Cheers Jaco, ok i owe you a beer.

I’ve been looking at writting a environment maper for Nuke (there are ones out there, I just like this exercise from a learning perspective).

Using this as a reference:
http://www.ozone3d.net/tutorials/glsl_texturing_p04.php

Almost all methods seem to require an eye vector. Thought I might save rendering an extra AOV and just calculate it off other passes/camera.

Cheers,

Nick


#5

in that case this really depends on what kind of rendering passes you get. having position and normal information in combination with the position of the camera would be enough to calculate the corresponding reflection vector which can then be used for environment map lookups.

less flexible but more direct would be to render the reflection vector directly into your pass

grs
Patrik


#6

in that case this really depends on what kind of rendering passes you get. having position and normal information in combination with the position of the camera would be enough to calculate the corresponding reflection vector which can then be used for environment map lookups.

This is my preference


#7

You can reasonably approximate if it’s just that.

Take the point the camera is looking at, its position, subtract those and get the eye vector approximation (what I mentioned before), then use that and the normal of the same point to calculate the reflection look-up (the eye vector reflected on the plane of the normal), and from there you can look-up the appropriate spherical coordinate (or whatever other space you intend to use) and map it to the raster coordinate of the image.

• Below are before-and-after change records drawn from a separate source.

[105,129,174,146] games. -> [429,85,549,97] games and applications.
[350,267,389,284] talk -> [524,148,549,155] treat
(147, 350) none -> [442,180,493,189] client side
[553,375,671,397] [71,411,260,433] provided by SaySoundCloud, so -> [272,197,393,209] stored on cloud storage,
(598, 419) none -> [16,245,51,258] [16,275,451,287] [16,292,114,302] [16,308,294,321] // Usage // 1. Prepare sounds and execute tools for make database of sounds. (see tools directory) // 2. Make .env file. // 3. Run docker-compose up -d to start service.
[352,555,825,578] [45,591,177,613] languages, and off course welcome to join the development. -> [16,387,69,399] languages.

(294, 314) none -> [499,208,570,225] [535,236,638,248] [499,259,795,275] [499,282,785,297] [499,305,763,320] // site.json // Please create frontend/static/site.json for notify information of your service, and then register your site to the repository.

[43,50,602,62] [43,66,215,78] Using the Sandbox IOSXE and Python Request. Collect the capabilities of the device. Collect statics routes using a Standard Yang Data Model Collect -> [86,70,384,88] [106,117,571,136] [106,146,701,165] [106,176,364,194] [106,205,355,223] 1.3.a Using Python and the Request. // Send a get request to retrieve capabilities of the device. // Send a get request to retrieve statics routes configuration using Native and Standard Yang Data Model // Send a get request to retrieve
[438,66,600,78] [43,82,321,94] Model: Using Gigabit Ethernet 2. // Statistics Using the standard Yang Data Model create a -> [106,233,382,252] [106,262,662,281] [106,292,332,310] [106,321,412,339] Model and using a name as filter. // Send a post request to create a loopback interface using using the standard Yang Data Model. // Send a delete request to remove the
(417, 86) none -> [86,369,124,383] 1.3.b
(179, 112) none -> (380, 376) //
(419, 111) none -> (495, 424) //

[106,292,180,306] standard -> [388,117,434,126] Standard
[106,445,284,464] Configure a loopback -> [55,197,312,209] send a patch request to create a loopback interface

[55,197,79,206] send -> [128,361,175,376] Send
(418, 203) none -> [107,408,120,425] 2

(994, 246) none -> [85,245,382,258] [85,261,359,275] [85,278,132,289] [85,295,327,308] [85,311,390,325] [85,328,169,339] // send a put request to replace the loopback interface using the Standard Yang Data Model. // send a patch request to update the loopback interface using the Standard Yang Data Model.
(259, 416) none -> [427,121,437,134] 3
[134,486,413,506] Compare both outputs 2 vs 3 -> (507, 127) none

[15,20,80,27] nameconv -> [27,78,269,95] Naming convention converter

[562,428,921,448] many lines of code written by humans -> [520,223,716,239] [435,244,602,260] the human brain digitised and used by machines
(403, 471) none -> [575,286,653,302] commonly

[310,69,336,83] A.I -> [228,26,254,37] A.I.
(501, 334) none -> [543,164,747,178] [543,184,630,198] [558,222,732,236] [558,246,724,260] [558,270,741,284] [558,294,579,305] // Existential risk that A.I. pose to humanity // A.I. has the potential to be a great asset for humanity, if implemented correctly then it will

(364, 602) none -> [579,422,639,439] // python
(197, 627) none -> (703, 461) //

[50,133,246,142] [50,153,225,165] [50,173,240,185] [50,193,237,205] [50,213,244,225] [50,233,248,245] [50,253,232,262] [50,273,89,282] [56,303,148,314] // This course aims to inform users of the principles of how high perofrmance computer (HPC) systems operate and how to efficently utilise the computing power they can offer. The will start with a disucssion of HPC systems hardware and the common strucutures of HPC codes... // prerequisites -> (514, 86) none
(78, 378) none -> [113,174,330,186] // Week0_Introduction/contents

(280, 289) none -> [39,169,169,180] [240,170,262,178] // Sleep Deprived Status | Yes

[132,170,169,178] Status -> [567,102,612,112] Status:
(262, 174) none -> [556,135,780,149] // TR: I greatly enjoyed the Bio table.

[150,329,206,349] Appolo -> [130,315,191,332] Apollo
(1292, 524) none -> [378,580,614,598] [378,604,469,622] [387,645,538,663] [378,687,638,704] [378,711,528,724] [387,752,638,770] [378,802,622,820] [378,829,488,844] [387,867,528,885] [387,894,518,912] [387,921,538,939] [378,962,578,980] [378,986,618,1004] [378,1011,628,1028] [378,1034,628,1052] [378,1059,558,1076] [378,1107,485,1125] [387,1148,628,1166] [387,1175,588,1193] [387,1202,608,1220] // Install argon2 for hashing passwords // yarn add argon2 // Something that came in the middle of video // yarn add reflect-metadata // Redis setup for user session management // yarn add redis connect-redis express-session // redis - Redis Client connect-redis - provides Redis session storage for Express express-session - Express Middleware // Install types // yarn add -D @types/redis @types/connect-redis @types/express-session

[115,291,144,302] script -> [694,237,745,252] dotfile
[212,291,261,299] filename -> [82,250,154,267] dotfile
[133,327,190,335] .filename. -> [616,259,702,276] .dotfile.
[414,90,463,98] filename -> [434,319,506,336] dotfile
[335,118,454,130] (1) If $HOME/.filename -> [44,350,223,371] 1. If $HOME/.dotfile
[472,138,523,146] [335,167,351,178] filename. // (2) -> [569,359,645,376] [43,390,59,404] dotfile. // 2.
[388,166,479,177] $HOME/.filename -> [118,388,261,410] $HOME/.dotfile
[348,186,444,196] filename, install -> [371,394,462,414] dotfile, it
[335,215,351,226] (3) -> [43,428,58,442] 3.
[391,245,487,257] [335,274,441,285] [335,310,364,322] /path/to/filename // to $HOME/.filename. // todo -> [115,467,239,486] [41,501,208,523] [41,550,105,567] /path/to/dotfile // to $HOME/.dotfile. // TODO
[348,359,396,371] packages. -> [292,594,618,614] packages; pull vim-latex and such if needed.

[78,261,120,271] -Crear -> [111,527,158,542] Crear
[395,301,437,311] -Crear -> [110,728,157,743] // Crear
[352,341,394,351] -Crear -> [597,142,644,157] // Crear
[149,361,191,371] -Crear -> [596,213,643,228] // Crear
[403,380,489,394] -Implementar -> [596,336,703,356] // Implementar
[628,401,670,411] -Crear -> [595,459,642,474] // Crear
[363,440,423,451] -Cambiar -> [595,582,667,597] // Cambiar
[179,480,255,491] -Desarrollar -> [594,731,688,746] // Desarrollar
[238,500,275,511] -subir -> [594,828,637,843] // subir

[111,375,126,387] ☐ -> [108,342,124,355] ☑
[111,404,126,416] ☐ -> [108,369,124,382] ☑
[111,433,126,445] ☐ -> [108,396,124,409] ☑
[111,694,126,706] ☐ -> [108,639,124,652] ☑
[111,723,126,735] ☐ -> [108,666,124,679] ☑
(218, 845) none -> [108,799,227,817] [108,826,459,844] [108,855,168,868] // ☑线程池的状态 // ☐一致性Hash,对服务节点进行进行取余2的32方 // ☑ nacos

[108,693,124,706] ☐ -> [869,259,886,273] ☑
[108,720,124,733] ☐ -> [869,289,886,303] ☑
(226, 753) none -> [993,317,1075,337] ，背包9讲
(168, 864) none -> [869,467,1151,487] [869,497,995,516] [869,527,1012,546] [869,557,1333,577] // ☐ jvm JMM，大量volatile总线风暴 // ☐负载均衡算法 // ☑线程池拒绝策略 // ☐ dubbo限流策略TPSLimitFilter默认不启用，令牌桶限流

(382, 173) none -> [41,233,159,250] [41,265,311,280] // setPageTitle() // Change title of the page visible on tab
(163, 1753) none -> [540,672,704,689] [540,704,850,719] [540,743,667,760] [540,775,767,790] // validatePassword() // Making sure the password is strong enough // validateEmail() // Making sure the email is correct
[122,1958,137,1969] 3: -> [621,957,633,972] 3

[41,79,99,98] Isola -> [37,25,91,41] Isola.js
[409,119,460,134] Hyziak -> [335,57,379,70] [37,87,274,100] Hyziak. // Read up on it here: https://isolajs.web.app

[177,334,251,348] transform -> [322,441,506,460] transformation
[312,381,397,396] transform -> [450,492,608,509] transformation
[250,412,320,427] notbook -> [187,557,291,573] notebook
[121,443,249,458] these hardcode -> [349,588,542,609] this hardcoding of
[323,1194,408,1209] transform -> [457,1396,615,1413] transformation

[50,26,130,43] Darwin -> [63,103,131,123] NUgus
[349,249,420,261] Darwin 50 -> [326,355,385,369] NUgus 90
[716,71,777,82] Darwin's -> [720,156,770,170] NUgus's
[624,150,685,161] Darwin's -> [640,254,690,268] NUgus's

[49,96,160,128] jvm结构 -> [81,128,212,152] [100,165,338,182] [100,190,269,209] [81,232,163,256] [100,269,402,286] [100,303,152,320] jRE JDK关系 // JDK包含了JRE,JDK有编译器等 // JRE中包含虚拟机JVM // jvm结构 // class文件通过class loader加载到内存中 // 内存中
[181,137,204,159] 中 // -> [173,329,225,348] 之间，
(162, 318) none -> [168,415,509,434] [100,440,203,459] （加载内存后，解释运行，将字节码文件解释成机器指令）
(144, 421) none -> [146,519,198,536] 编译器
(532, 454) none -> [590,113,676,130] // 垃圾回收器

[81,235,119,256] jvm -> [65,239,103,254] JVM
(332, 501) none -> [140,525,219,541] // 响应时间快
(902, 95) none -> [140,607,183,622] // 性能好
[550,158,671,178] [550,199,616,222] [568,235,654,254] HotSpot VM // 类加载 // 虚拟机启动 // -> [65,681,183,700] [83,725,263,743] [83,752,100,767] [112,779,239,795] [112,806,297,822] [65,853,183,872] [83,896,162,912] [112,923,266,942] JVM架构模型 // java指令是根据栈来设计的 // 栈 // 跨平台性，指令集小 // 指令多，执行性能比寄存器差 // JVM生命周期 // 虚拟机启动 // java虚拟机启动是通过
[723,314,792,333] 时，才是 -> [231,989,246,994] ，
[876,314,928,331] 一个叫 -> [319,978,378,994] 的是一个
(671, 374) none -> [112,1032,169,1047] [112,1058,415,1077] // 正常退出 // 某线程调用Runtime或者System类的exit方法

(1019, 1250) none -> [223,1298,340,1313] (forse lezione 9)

If you’re working off an image you can work out all of that based on the ratio between the frame’s size and the camera’s angle (each pixel has an unambiguous eye vector), and a normal pass.

All the various techniques regarding env mapping basically take advantage of the fact that given something like a space that can be implicitly described, such as a spherical environment, you can condense a lot of those steps into a single function to directly look up a 2D space from just two vectors.